How effective is birth control?

Different methods have different levels of effectiveness. Some methods, like the condom or pill, depend on how well you use them, while others, like the IUD or implant, don't require the user to do anything special to make them effective. Effectiveness of birth control is reported as the number of pregnancies in 100 couples using the method for a year. Each method has two numbers reported -- one that reflects perfect use, and the other that reflects real-life use (because nobody's perfect.)

The top-tier reliable and reversible methods are the IUD and the contraceptive implant. There is nothing you have to do to make these methods effective, so the perfect use and real-life use numbers are the same. Fewer than one in a hundred couples using this method get pregnant each year. The next tier are the hormonal methods that depend on the couple to do something daily, weekly, or monthly to make them work. Used perfectly, the methods result in fewer than one in one hundred patients getting pregnant over the course of the year. However, many couples find it difficult to use these methods consistently and correctly.

With the birth control shot, Depo Provera, many couples miss the appointment for reinjection. For that reason, the real-life effectiveness is much lower, and about six in one hundred couples get pregnant every year while using the injection.
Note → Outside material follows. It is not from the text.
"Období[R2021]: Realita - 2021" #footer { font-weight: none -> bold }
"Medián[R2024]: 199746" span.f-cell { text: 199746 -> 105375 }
The birth control ring, NuvaRing, has to be changed out once a month. The patch has to be changed weekly. The pill must be taken daily. These have an error rate high enough that nine in one hundred couples using it get pregnant every year.

Condoms are easy to use in conjunction with another method, like the pill or the ring. One of their advantages is that the male partner can ensure that he is protected against fatherhood by using them correctly and consistently. If 100 couples use condoms perfectly over the course of the year, two couples may have a pregnancy. Since so many couples using condoms don't use them every time they have sex, 18 in 100 couples using condoms for birth control get pregnant over the course of the year. That's almost one in five! Withdrawal or pulling out is another method that men can control. Of 100 couples using withdrawal over the course of the year, 27 will have a pregnancy. It's better than doing nothing at all, but the chances of it failing are high.

Because effectiveness rates vary so much, and depend on how committed and able the partners are to using the methods, it's important that you talk with your partner about how important it is to you to avoid pregnancy right now. What would it be like if you got pregnant this year? What kind of assurance do you need that a pregnancy won't happen? Considering those questions, and your ability to use each method correctly, can help you determine what level of protection you need.